Recent comments by a top Iranian general who said Hezbollah had taken 74 seats in Lebanon’s recent election received a swift rebuttal from the allied Free Patriotic Movement – whose lawmakers appeared to be included in that count – which insisted they were independent.
MP and caretaker foreign minister Gebran Bassil, who heads the FPM, said: “We are an independent bloc … with our own strength, we are not affiliated to anyone and no one follows us."
In a video shared on social media, General Qassem Soleimani, commander of foreign operations for Iran’s elite Revolutionary Guards, claimed that Hezbollah took 74 seats in May's election, a count that would include the FPM's 29 MPs. In the May 6 election, Hezbollah took some 14 seats, their close allies who ran as independent candidates took 10, the Amal Movement - the second half of the so-called Shiite duo - took 15 seats and the Marada Movement - a closely aligned Christian majority party - took 3.
Mr Bassil’s comments came after a meeting of the FPM on Tuesday evening to discuss Gen Soleimani's statement. The Christian majority FPM under now president Michel Aoun signed an alliance with Hezbollah in 2006 and was a core member of the now-defunct March 8 coalition of pro-Syrian parties.

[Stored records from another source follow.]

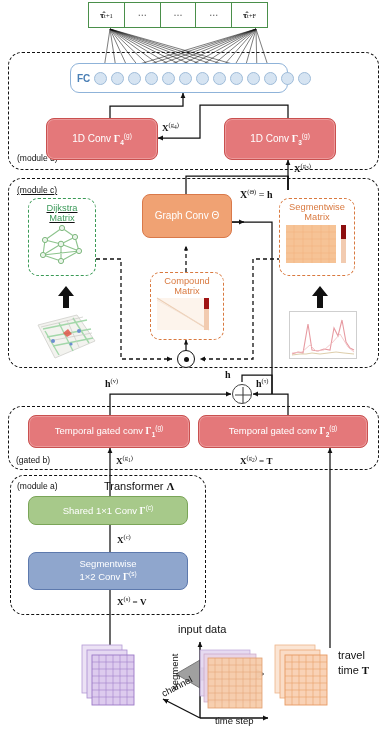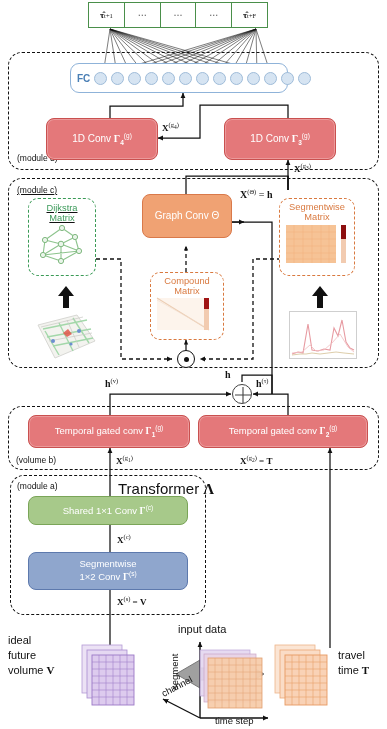"(volume b)" div.lbl { text: volume -> gated }
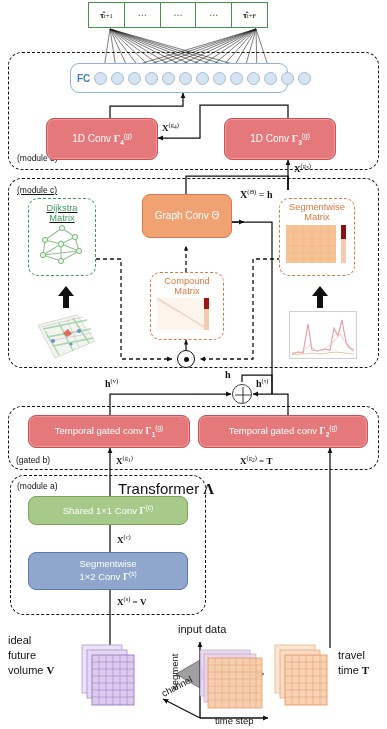"Transformer Λ" div.lbl { font-size: 15px -> 11px; left: 118px -> 104px }
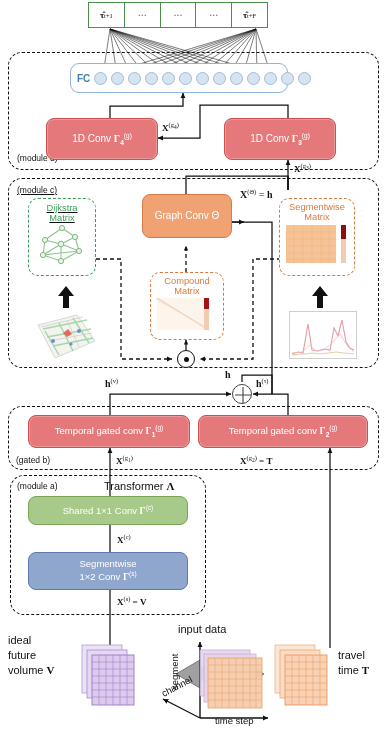"ideal" div.lbl { html: <div> <span>ideal</span><br> <span>future</span><br> <span>volume</span> <b>V</b> </div> -> none }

Other MPs from the FPM and their ‘Strong Lebanon’ parliamentary bloc also commented on Gen Soleimani’s remarks.
MP Ziad Assouad said on Twitter that he was not "an ally of anyone but an ally of [Lebanon's] national interest, the constitution, the law and the free Lebanese people, who have entrusted us with representing the Lebanese nation."
MP Neemat Frem rejected the claims, stating that "I am personally committed to Lebanon's supreme interest, which is above all else. Lebanon's loyal allies will not allow it be part of a regional conflict."
Another MP from the ‘Strong Lebanon’ bloc rejected the claims that they were part of Hezbollah’s gains, saying that they were neither with one side or the other.
In the video, Gen Soleimani said that “despite massive Saudi support and accusations that Hezbollah is interfering in Syria, Lebanon, Iraq, Yemen and the region, the group won 74 seats in the 128-member parliament.
“Their victory came at a time where other Arab countries labelled it and its commanders a terror group,” he said. The US recently levelled sanctions against Hezbollah leader Hassan Nasrallah and his deputy Sheikh Naim Qassem.
Prime minister-designate Saad Hariri, who leads the Future movement – a political opponent of Hezbollah - said that the Iranian general’s comments were “regrettable”.
“We would have liked to have state-to-state relations with Iran, however, just because they have lost [their influence] in Iraq, it doesn’t mean that they should seek to compensate for their loss elsewhere in the region,” Mr Hariri said following a meeting with Mr Aoun.